Tiered Containers (Phase 1)
Stakeholders
This feature will be driven as a community project among multiple companies/contributors.
Introduction
The purpose of this feature is to attach a container to an existing backend storage tier (object stores or filesystems) and provide transparent caching.
It only targets POSIX container, although the architecture should allow to support other container types in the future.
Both data and metadata (including namespace) are imported into the container asynchronously and on-demand/access.
It should support POSIX filesystems (e.g. NFS, Lustre, GPFS) as well as cloud object stores like S3, GCS or blob storage.
The implementation will be done in multiple phases, delivering more incremental functionality over the same baseline infrastructure.
The purpose of this page is to describe the baseline infrastructure for phase 1 to support AI training and will then be extended to eventually support caching the same backend tier to multiple DAOS system with cache pressure, writeback, prefetch and out-of-band update support capabilities.
In concept, it is similar to the Lustre HSM feature, except that:
it is fully integrated into DAOS and does not rely on third-party software
the namespace does not need to be backed up separately
it does not rely on a central coordinator since DAOS metadata are natively distributed on all engines.
Requirements & Use Cases
The primary use case for phase 1 is training data for AI. A POSIX POSIX container (and POSIX only) can be attached to a GCS/S3 bucket or POSIX namespace (called “backend tier” in this document). The URI (i.e. bucket address or filesystem path) to the backend tier should be passed as a property to the container.
Once the container is successfully created, it is can be immediately mounted via libdfs (and thus dfuse too). The namespace exposed through the container matches the one in the backend tier. Latency on first metadata or data access is higher than on subsequent ones since the metadata/data needs to be loaded from the backend tier and copied to DAOS.
Files and directories loaded via the backend tier are immutable in DAOS. It means files/dirs cannot be removed/renamed and new files cannot be created into existing directories. Similarly, files from the backend tier cannot be modified. EROFS will be returned in all those cases.
New files and directories can be created at the root of the container. Those files and directories will exist in the DAOS container and won’t be propagated back to the backend tier.
In-scope
Ability to configure the DAOS server via the yaml file to allow users to create tiered container.
Populating directory and file content from backend tier on demand.
Expose files backed by backend storage tier as read-only.
Allow new files (not existing in backend storage tier) to be created in the same container. Those files won’t be written back to the backend tier.
Proper error should be propagated back to the DAOS client if the backend tier is not accessible.
ENOSPC should be returned to the application if the content of the backend tier could not be written into DAOS.
The whole file is prefetched into DAOS upon access.

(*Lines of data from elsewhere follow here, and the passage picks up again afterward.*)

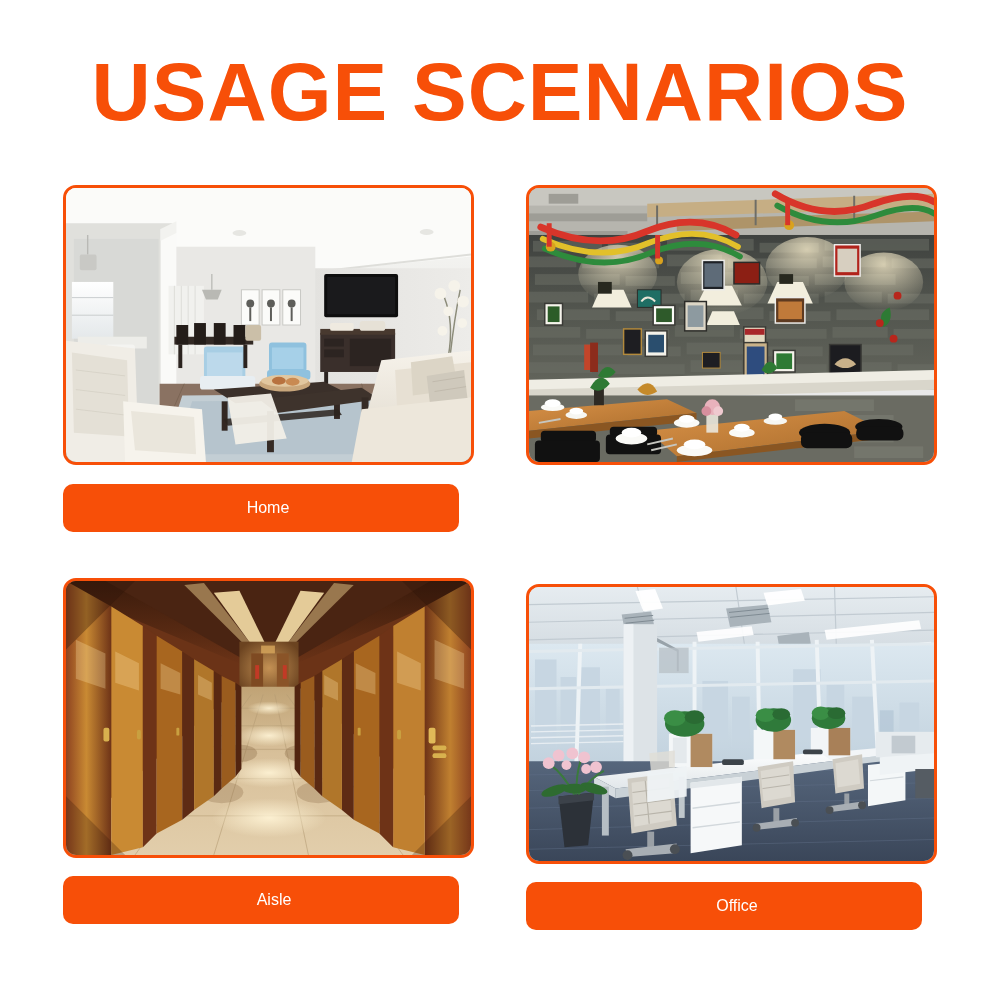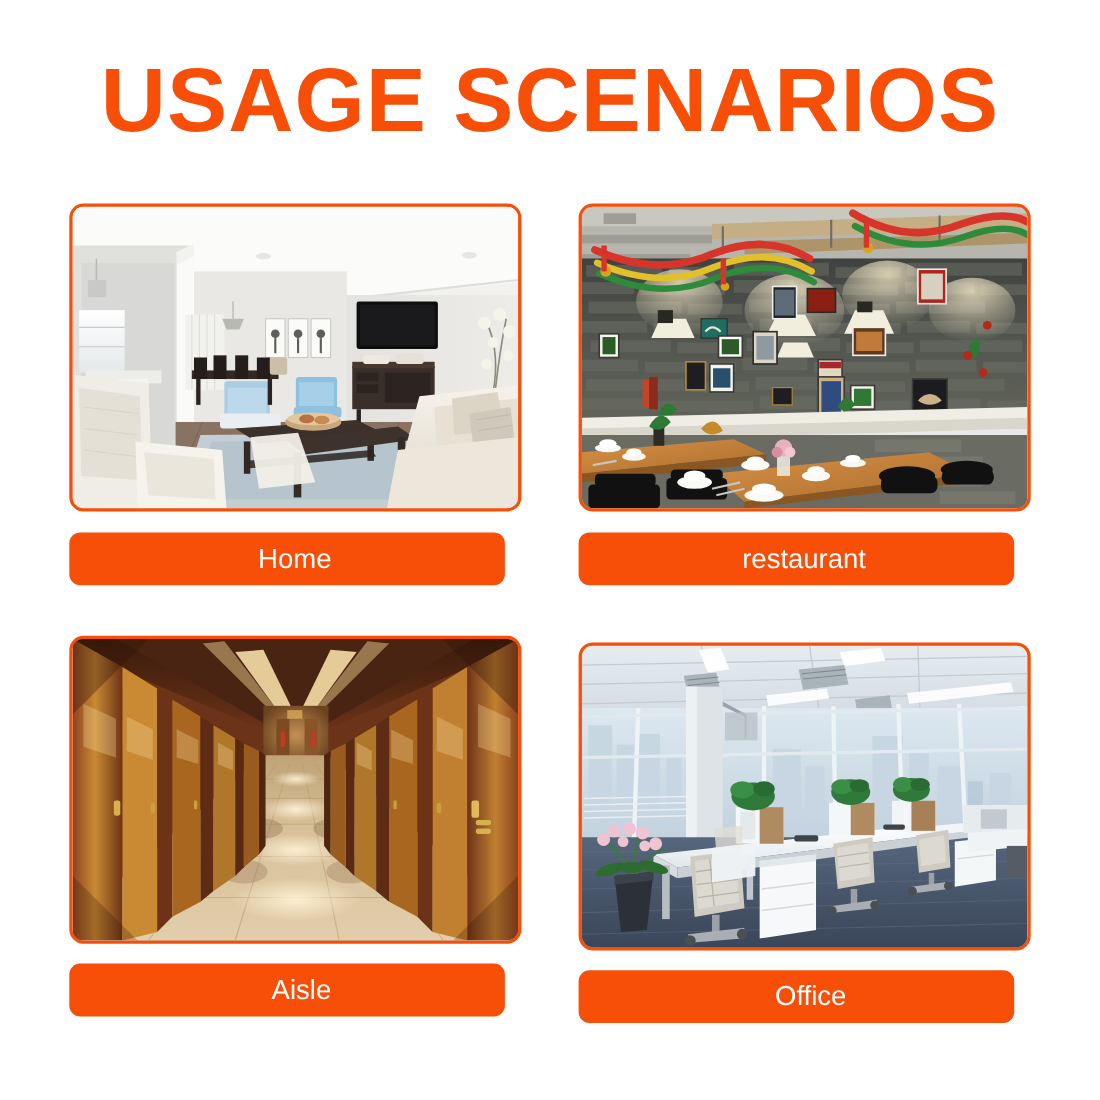--- a/index.html
+++ b/index.html
@@ -79,21 +79,21 @@
     background: #F74F08;
     border-radius: 10px;
     display: flex;
     align-items: center;
     justify-content: center;
   }
 
   .label-text {
     color: #ffffff;
     font-family: "Liberation Sans", sans-serif;
-    font-size: 25px;
+    font-size: 16px;
     font-weight: 400;
     line-height: 48px;
     padding-left: 14px;
     white-space: nowrap;
   }
 
   
   .cell-2 .label-bar, .cell-3 .label-bar { margin-top: 18px; padding-left: 12px; }
 </style>
 </head>
@@ -521,23 +521,20 @@
             <rect x="180" y="228" width="12" height="22" fill="#EAE7DC" opacity="0.9"></rect>
             <circle cx="186" cy="224" r="8" fill="#E8B2BC"></circle>
             <circle cx="180" cy="228" r="5" fill="#D78F9E"></circle>
             <circle cx="192" cy="228" r="5" fill="#EFC9CF"></circle>
             <rect x="66" y="204" width="10" height="18" fill="#2E2A24"></rect>
             <path d="M62 204 q10 -18 20 -4 q-10 12 -20 4" fill="#2E7A34"></path>
             <path d="M110 206 q12 -14 20 2 q-12 8 -20 -2" fill="#C58A2A"></path>
           </g>
         </svg>
       </div>
-      <div class="label-bar">
-        <span class="label-text">restaurant</span>
-      </div>
     </div>
 
     <div class="cell cell-2">
       <div class="photo-frame">
         <svg viewBox="0 0 411 280" preserveAspectRatio="none" aria-hidden="true">
           <defs>
             <linearGradient id="a_floor" x1="0" y1="0" x2="0" y2="1">
               <stop offset="0" stop-color="#C0A375"></stop>
                 <stop offset="0.4" stop-color="#D8C09A"></stop>
                 <stop offset="1" stop-color="#E2CEAB"></stop>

(TBD, might be premature: Optimisations to prefetch a bunch of small files at once from backend tier).
Out-of-scope
Only POSIX container are supported.
The backend storage tier should be pre-configured to be accessible from the all the DAOS engines. For POSIX filesystems, the filesystem must be mounted on all the engines and POSIX ACL/perm should be set to allow the user ID of the DAOS engines in systemd to access the filesystem in read-only mode (for phase 1, read-write will be required for phase 2). For S3/GCS, the buckets must be accessible from all the DAOS servers and ACL should be configured to allow the user ID of the DAOS engine to access and list all objects in the bucket.
The backend tier is considered as immutable while it is attached to a container until it is destroyed. Changes to the backend tier will result in undefined behaviour.

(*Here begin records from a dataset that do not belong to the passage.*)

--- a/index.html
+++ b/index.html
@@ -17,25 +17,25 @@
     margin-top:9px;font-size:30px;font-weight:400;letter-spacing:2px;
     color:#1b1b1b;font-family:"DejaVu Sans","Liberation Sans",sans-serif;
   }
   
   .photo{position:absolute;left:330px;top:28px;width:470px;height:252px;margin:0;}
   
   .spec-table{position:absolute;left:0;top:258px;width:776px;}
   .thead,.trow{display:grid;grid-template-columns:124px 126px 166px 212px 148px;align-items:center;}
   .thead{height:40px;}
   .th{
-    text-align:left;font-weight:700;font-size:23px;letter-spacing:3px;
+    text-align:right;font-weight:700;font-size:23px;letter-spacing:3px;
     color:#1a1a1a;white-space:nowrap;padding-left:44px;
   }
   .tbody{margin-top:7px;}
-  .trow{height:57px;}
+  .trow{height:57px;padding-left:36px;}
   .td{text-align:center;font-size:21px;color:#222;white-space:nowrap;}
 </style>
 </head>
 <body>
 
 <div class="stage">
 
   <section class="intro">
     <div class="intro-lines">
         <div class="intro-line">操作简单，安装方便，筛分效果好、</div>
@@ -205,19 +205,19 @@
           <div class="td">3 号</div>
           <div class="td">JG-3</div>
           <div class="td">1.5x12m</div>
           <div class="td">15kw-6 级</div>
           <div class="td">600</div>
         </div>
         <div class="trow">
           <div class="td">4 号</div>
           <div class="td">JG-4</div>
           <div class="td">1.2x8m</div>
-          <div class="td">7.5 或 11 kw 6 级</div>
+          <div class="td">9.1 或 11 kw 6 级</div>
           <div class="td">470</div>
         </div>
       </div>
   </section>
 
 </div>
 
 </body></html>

None of the new files created in the DAOS container are pushed to the backend tier. It means that those are lost once the container is destroy if no manual backup was done.
The pool should have enough space to fit the backend tier. If not, ENOSPC might be returned on any operation (including read or ls). No cache pressure are managed in DAOS. When it is full, it is full since there is no data eviction.
Any user hint on prefetch or optimizing data movement are left to subsequent phases.
Many many performance optimisations that will be developed in subsequent phases.
Partial fetch of file content or namespace.
Design Overview
Phase 1 aims at defining a baseline infrastructure that support the use case described above and provide an evolutive infrastructure to support more advanced use cases in subsequent phases.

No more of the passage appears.